Occasionally, at the end of chapters or sections, I will tack on escagraps that a person reading about escagraphs should have heard about. Newsweek[10] carried this short entry in the Periscope section:
The Chicago based Viskase Corp. has apparently decided that we Americans could be learning more from our hot dogs. The company has developed edible-ink images that transfer onto frank caseings during manufacturing. Viskase says the ink, which comes in a reddish-brown hue, could be used for a meaty message, raising the possibility that you could find "Free James Brown" under your relish. A Viskase spokesman is mum on how the technique works.
I spoke by telephone on April 20, 1993 with Dave Morris of the Marketing and Public Relations division of Viskase and asked him how that project had worked out. "There was an astounding amount of interest," he told me. But there was a production problem. The production problem turned out to be similar to the NECCO Sweetheart conversation heart problem. For specialized production runs there is a limit to the size of the run.
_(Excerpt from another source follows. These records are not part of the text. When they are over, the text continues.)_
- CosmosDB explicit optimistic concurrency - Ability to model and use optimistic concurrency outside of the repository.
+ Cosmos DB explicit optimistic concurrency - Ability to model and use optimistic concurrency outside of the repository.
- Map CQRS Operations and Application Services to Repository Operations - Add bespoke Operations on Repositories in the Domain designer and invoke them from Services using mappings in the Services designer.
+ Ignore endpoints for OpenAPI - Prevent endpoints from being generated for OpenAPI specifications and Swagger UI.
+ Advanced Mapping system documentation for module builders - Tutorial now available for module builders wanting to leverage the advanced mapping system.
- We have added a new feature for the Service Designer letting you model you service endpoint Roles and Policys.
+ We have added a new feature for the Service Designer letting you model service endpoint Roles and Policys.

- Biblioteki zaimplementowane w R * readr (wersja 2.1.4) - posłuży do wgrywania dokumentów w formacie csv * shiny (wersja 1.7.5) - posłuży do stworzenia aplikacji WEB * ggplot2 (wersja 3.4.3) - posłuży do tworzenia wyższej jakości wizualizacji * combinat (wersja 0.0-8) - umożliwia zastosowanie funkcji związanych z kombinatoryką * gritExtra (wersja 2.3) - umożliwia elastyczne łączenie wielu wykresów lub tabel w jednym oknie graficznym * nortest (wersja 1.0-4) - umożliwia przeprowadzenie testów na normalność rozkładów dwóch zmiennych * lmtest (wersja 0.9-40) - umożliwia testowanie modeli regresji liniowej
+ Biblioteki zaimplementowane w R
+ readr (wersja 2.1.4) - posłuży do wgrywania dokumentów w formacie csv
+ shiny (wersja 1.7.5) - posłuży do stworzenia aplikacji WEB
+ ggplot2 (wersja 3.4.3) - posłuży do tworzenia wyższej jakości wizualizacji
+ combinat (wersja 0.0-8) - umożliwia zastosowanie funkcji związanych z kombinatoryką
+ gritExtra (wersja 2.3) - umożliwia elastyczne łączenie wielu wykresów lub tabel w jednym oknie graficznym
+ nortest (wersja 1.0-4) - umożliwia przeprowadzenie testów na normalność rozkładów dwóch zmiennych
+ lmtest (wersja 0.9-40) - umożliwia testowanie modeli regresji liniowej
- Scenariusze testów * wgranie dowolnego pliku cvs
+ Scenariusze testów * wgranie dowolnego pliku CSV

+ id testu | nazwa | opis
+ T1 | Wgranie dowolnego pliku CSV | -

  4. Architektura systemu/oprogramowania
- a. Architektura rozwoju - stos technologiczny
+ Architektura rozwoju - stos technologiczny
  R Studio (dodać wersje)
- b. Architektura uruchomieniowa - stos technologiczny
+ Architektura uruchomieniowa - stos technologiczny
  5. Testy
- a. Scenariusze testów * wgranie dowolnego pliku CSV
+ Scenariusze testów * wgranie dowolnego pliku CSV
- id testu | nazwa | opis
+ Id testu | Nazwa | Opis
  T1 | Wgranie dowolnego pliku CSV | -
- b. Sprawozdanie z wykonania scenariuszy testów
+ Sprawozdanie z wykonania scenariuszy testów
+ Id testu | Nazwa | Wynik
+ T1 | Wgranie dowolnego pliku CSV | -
Viskase insisted that a production run of 10,000 pounds was the minimum run for a hot dog with a message.
Viskase considered hot dogs with the "Happy Birthday" message, cartoon characters with appropriate text and company logos as possible messages for their hot dogs. In the late 80s, the American Meat Institute reported that American meat producers made and sold better than a billion and a half pounds of hot dogs yearly. If only one hundred thousandths of that amount had printing on it, it would represent a considerable body of hot dog reading. But because of production problems, and I would argue, because of the food stuff itself, the hot dog with writing never took the country's interest
The concept was resurrected in 2007 by
Mars Incorporated, makers of the popular
M&M's candy. Their
My Message product allows customers to put a personal message on the
candies at a relatively reasonable price.
During the late 1960s and early 1970s, for reasons not
understood but possibly to do with marketing strategies and molding
possibilities, the United States turned to chocolate and Adrianne Marcus[11]
published The Chocolate Bible in 1979. Her book documents one after
another chocolate companies that opened during that period. Two that featured
molded chocolate, or Shaped Escagraphs, were Kron's Candies of New York City and
Confections by Sandra, Canoga Park, California. One of Kron's specialties was
Chocolate Letters and another was a ruler with the inscription The Sweetest
Rule. On the west coast Confections by Sandra went in for far more
elaborate shaped chocolates which they began marketing to
Neiman Marcus in 1978 who featured on their catalog for that year a
Chocolate
Monopoly game for $600.00.
Marcus tells us:
...even the tokens are perfect re-creations: everything is in chocolate, from Chance to Community Chest, to the entire chocolate board. The item is indeed both faithful to the game and to chocolate (77).